**ASSIGNMENT**
Without the pictures, extract every line from the start of the material to the line containing "row 111AA4: 18,755", both ends included.

**TASK INPUT**
· · ·

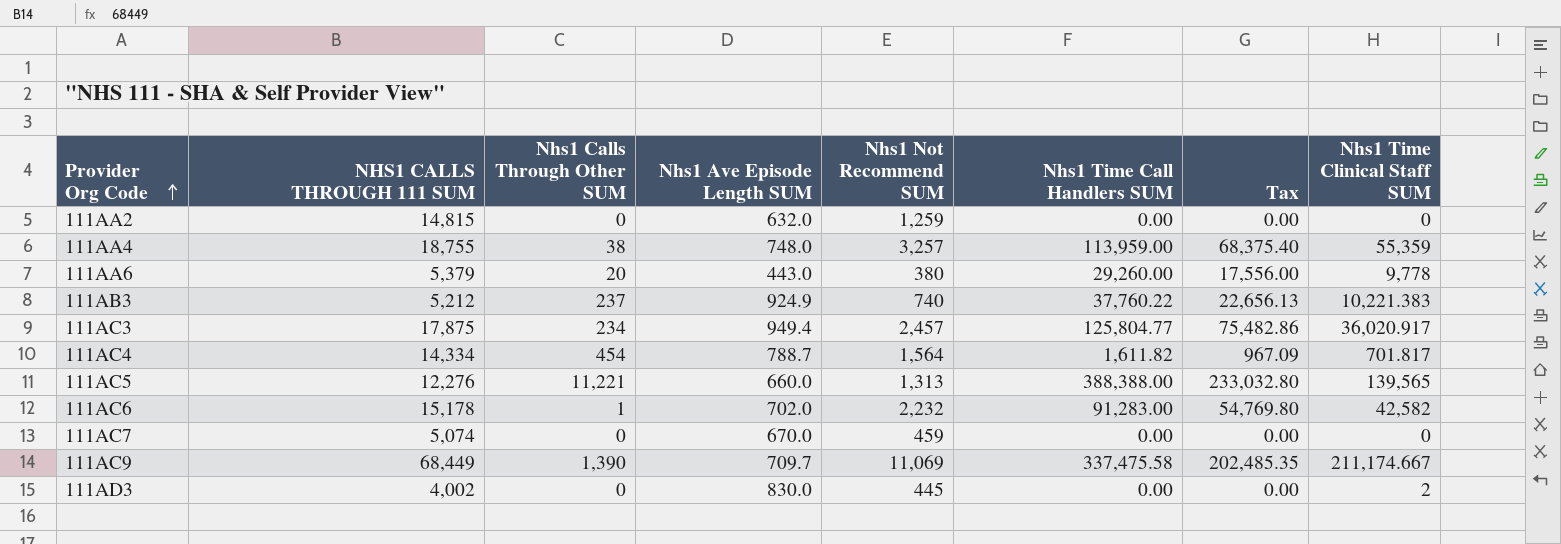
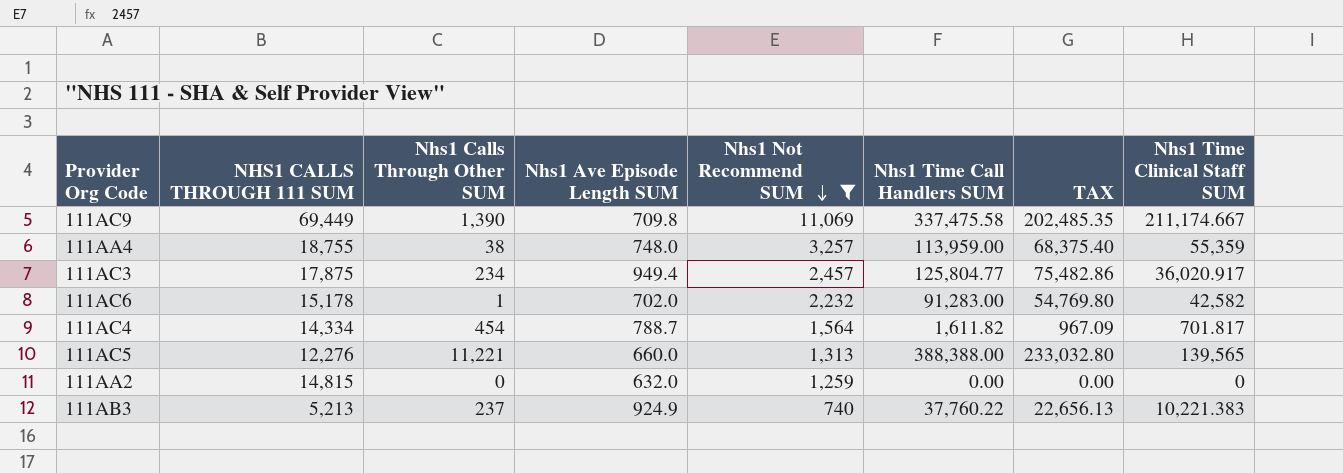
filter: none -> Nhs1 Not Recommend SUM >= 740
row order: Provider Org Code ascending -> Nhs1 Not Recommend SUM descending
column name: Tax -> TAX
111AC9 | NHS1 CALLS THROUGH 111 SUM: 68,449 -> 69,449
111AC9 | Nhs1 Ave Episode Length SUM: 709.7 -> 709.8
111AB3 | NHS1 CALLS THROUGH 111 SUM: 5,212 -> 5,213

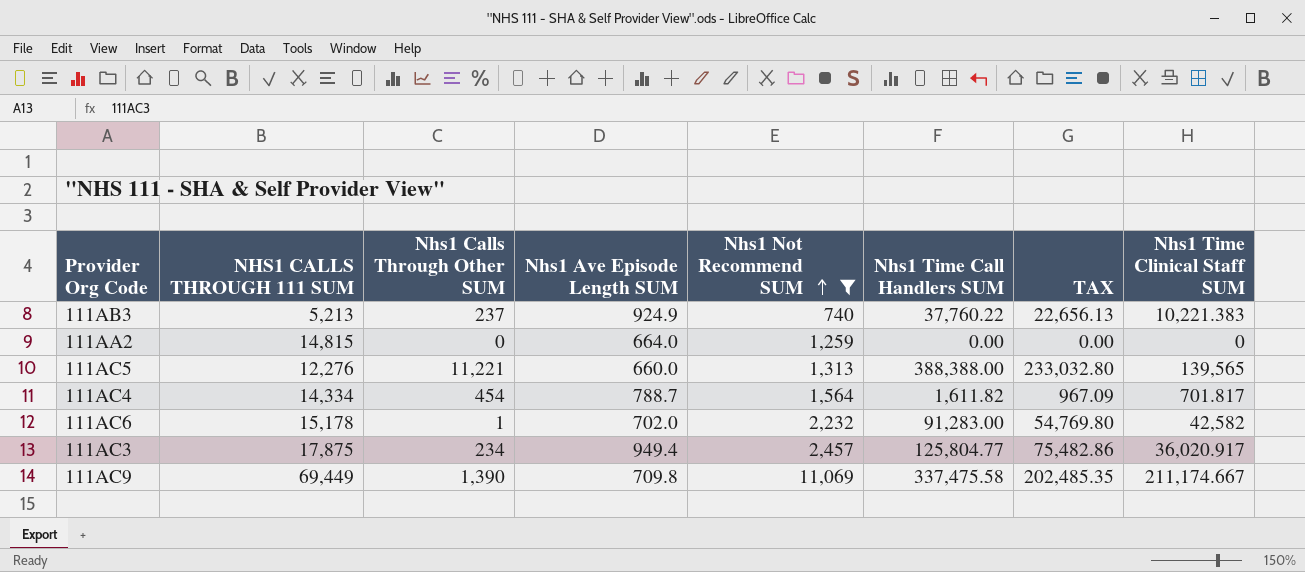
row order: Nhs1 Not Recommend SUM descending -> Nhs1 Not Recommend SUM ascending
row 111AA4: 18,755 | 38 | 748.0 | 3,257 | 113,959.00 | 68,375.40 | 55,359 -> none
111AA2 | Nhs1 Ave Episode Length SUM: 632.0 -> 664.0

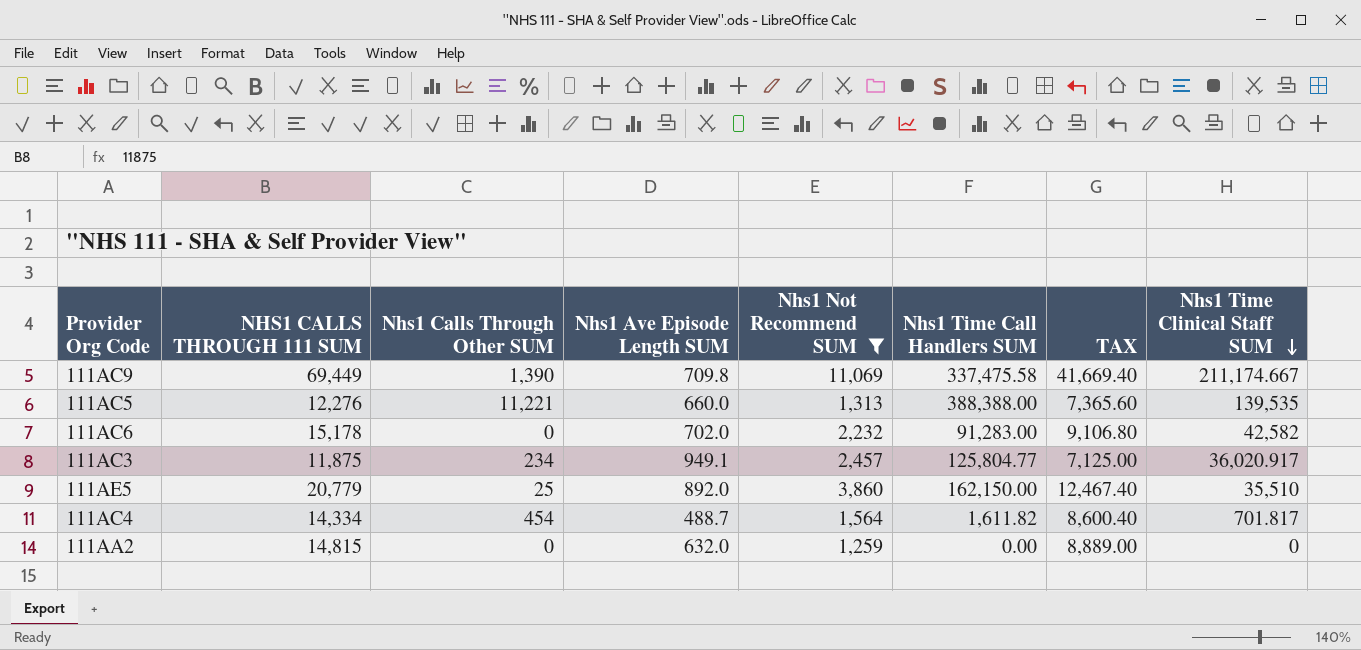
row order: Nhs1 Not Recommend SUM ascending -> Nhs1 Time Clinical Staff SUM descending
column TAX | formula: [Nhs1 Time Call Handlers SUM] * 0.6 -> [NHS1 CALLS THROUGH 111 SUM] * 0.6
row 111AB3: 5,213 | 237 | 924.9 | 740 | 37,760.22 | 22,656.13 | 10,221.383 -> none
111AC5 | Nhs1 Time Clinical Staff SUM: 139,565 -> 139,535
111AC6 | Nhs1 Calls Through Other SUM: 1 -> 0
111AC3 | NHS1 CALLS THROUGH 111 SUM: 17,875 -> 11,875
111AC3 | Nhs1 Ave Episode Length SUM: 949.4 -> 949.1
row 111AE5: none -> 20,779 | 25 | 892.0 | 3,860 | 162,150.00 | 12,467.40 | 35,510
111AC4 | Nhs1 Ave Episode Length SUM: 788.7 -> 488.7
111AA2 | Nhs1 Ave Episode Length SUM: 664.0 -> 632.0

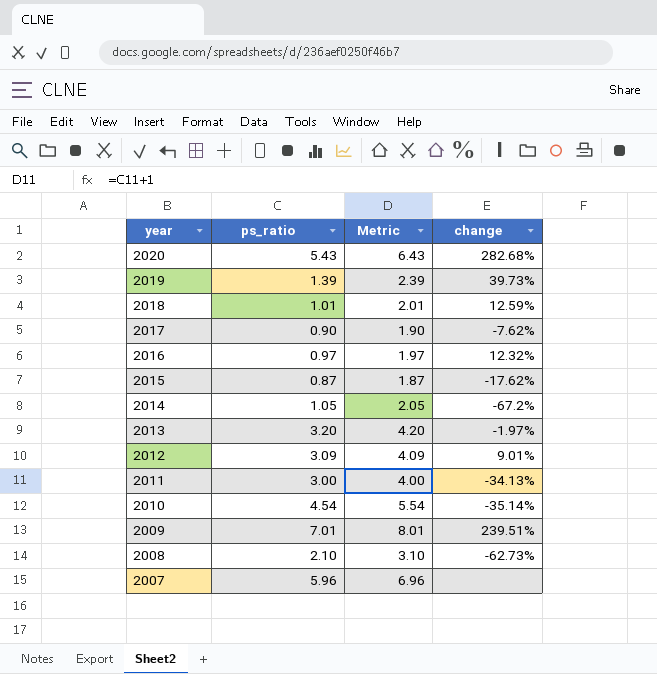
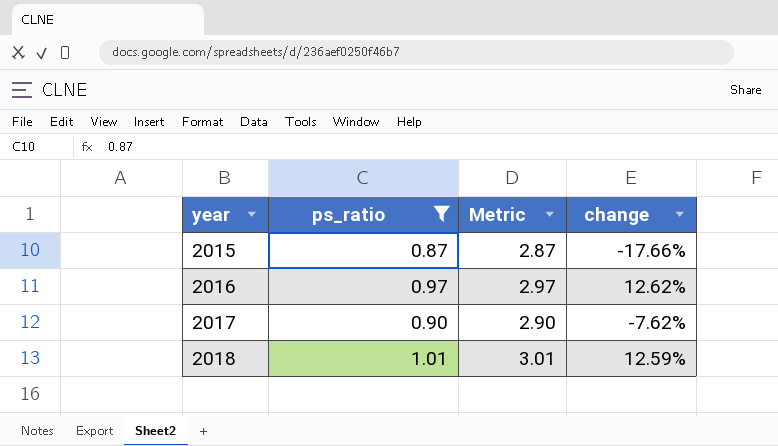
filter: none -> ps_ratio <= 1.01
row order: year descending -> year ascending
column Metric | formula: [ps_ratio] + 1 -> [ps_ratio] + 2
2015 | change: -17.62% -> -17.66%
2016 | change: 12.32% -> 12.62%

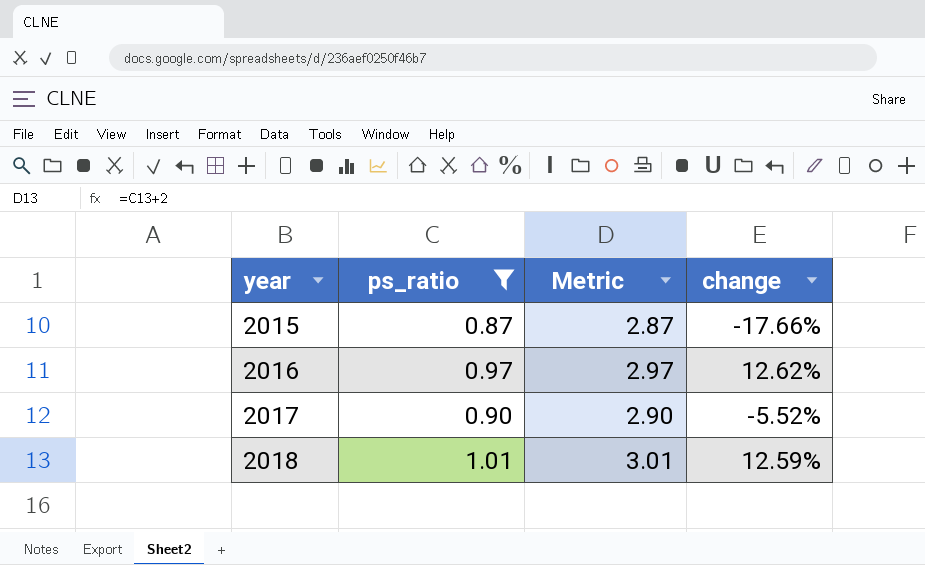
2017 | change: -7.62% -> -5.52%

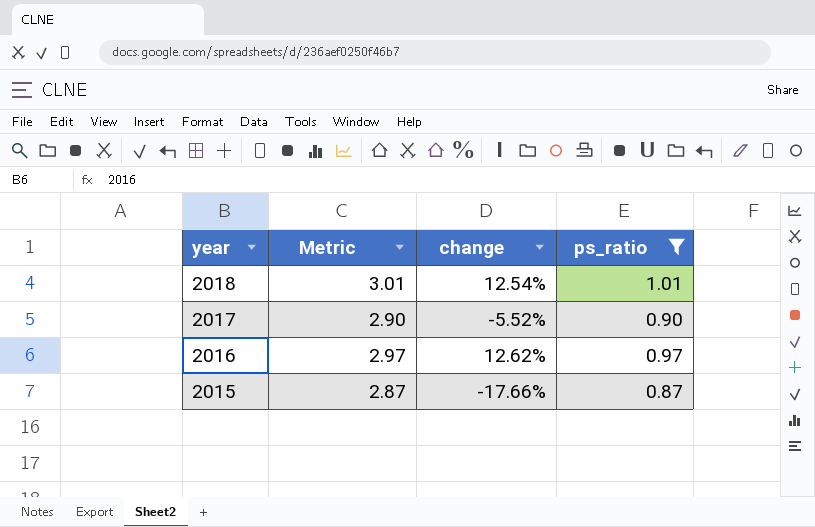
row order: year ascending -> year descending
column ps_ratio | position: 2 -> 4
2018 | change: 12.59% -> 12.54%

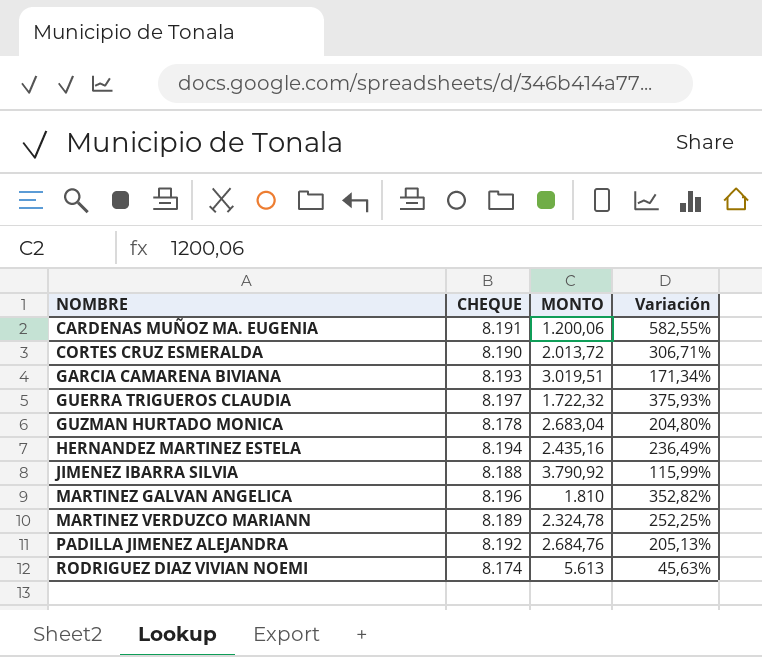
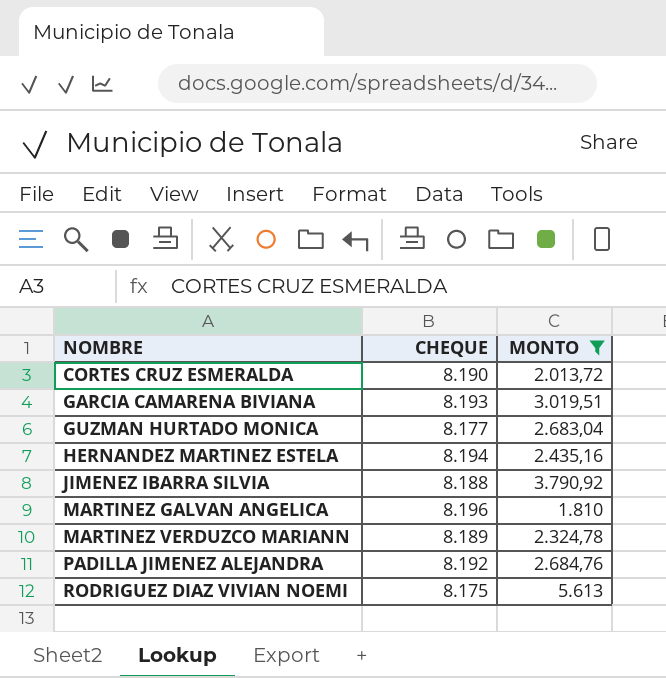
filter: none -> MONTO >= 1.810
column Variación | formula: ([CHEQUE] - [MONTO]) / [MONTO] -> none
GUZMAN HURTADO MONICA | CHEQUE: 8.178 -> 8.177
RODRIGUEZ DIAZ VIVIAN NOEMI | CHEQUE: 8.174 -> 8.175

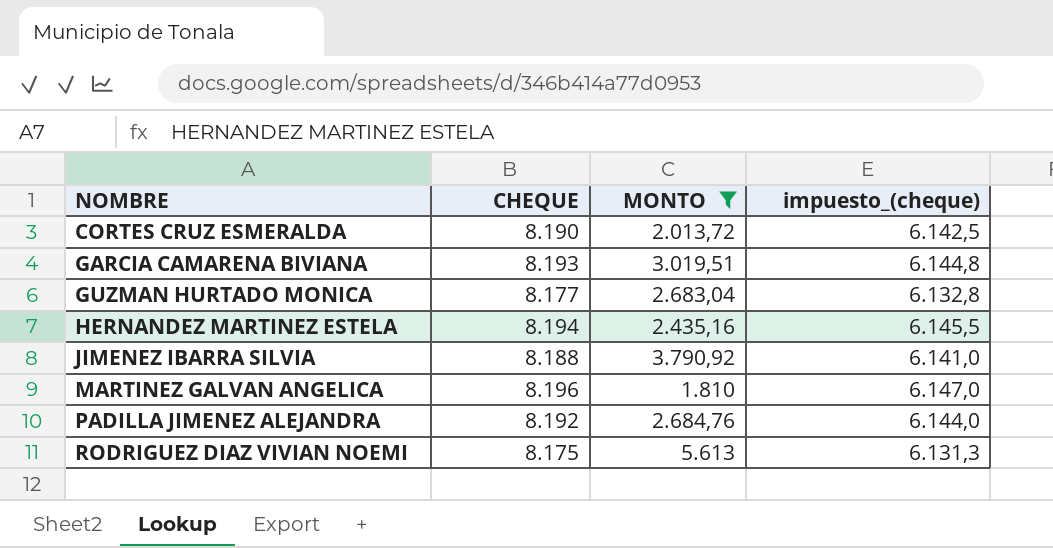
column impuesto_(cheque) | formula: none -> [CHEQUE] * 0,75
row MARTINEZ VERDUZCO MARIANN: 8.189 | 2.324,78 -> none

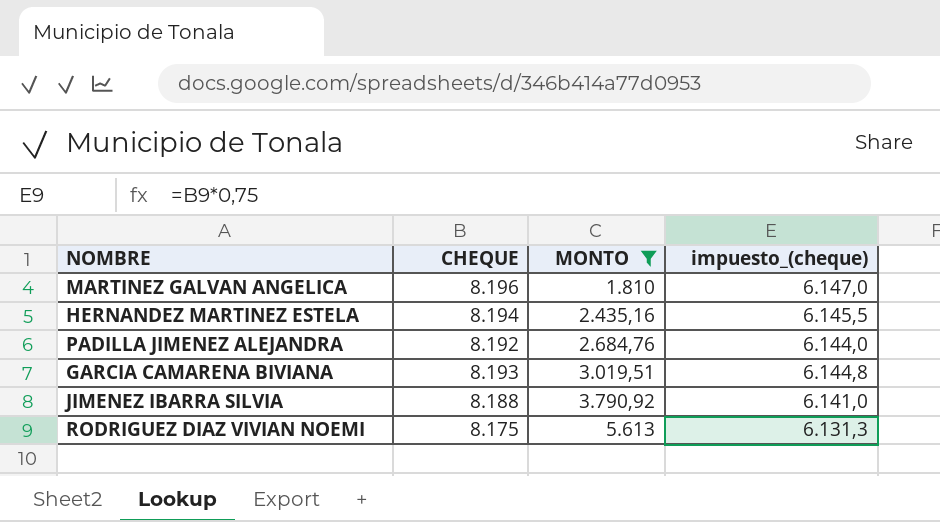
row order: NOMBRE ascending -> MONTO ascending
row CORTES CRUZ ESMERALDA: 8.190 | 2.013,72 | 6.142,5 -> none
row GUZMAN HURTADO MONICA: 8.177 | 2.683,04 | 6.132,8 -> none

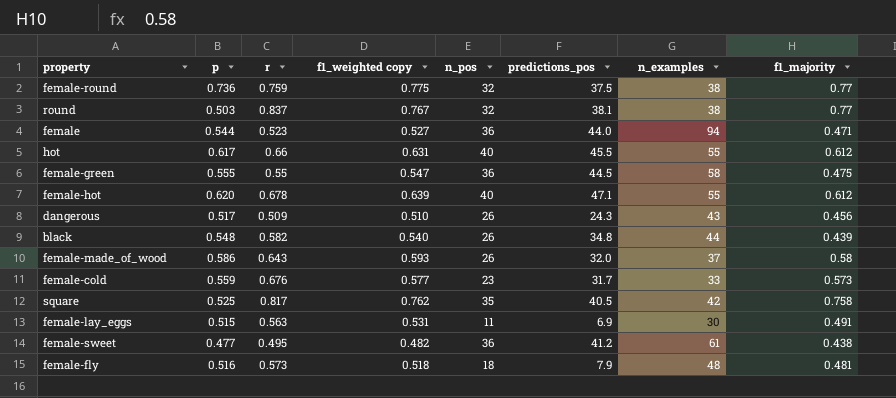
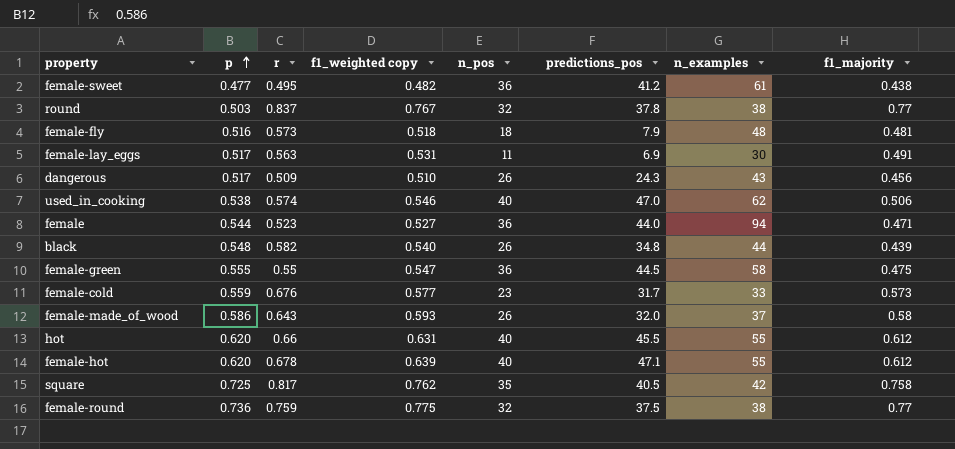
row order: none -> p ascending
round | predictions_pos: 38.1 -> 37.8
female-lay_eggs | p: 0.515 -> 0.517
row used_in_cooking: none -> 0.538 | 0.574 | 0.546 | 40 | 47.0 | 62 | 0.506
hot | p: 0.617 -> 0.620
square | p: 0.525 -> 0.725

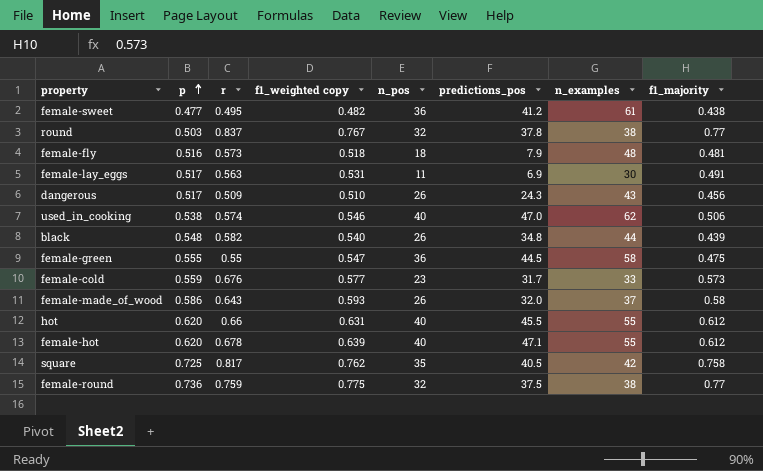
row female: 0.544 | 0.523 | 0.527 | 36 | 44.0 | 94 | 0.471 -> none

· · ·

**WORKED SOLUTION**
filter: none -> Nhs1 Not Recommend SUM >= 740
row order: Provider Org Code ascending -> Nhs1 Not Recommend SUM descending
column name: Tax -> TAX
111AC9 | NHS1 CALLS THROUGH 111 SUM: 68,449 -> 69,449
111AC9 | Nhs1 Ave Episode Length SUM: 709.7 -> 709.8
111AB3 | NHS1 CALLS THROUGH 111 SUM: 5,212 -> 5,213

row order: Nhs1 Not Recommend SUM descending -> Nhs1 Not Recommend SUM ascending
row 111AA4: 18,755 | 38 | 748.0 | 3,257 | 113,959.00 | 68,375.40 | 55,359 -> none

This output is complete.